═══ Available data ═══

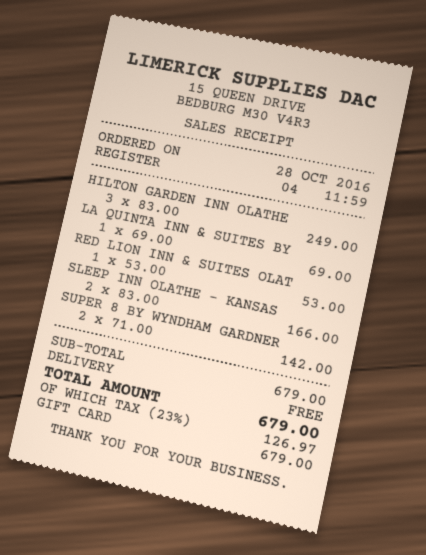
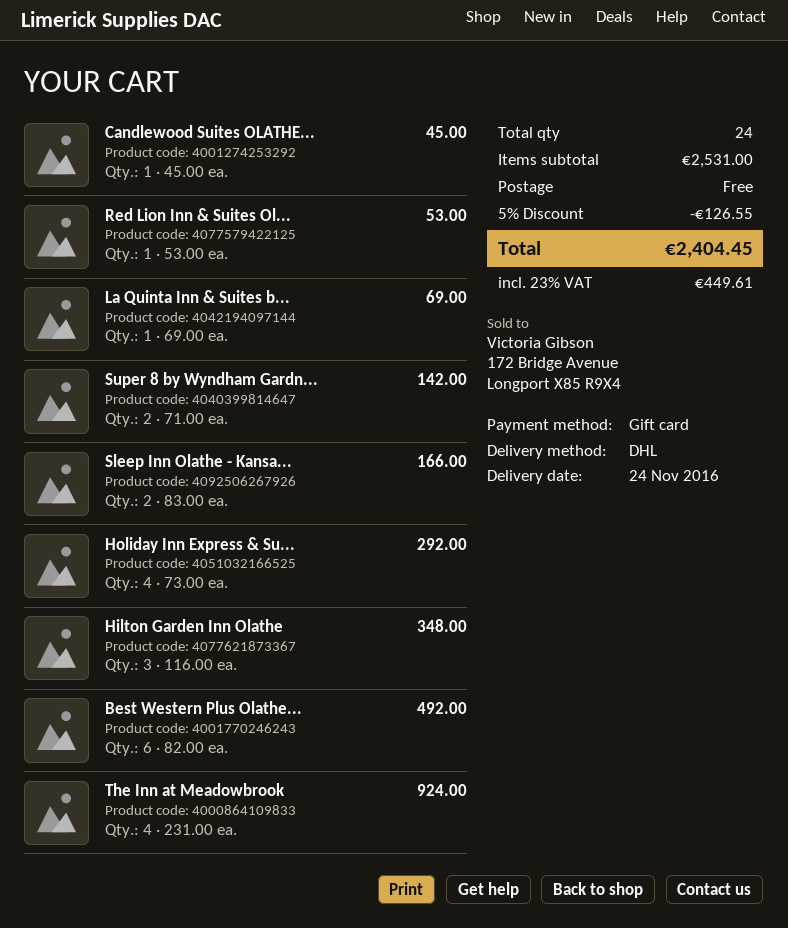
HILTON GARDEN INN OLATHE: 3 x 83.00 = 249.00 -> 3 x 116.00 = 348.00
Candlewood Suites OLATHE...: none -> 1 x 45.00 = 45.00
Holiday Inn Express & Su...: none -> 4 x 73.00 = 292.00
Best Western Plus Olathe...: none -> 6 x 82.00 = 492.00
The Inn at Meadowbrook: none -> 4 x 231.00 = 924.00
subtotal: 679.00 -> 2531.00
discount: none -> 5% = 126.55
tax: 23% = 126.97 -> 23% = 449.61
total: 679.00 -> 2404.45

═══
═══ Available data ═══

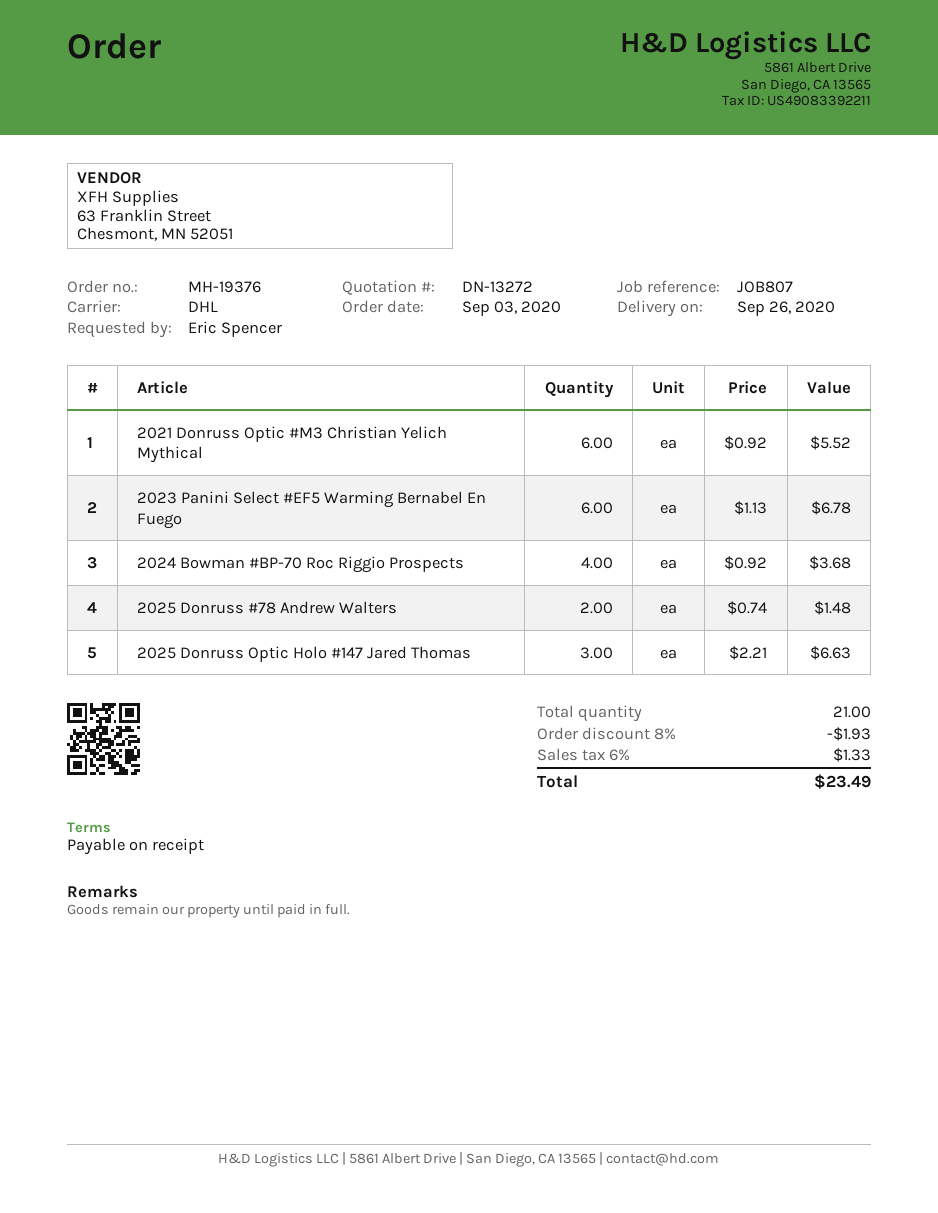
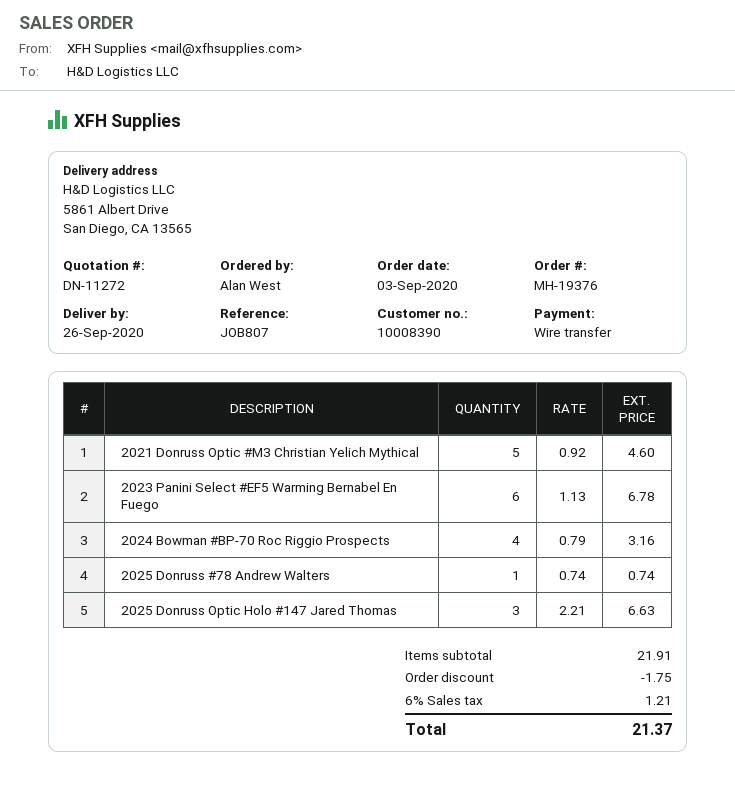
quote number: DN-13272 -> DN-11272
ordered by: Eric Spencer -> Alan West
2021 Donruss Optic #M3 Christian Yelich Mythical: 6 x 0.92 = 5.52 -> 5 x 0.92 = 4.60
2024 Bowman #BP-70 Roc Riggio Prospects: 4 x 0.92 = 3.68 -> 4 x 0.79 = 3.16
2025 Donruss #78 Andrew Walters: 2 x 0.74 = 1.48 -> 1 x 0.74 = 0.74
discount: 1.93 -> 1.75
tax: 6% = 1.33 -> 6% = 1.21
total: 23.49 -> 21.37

═══

Look through the listing above and count the lines where the string "discount" appears. Report the number only.

§ **Result below**
2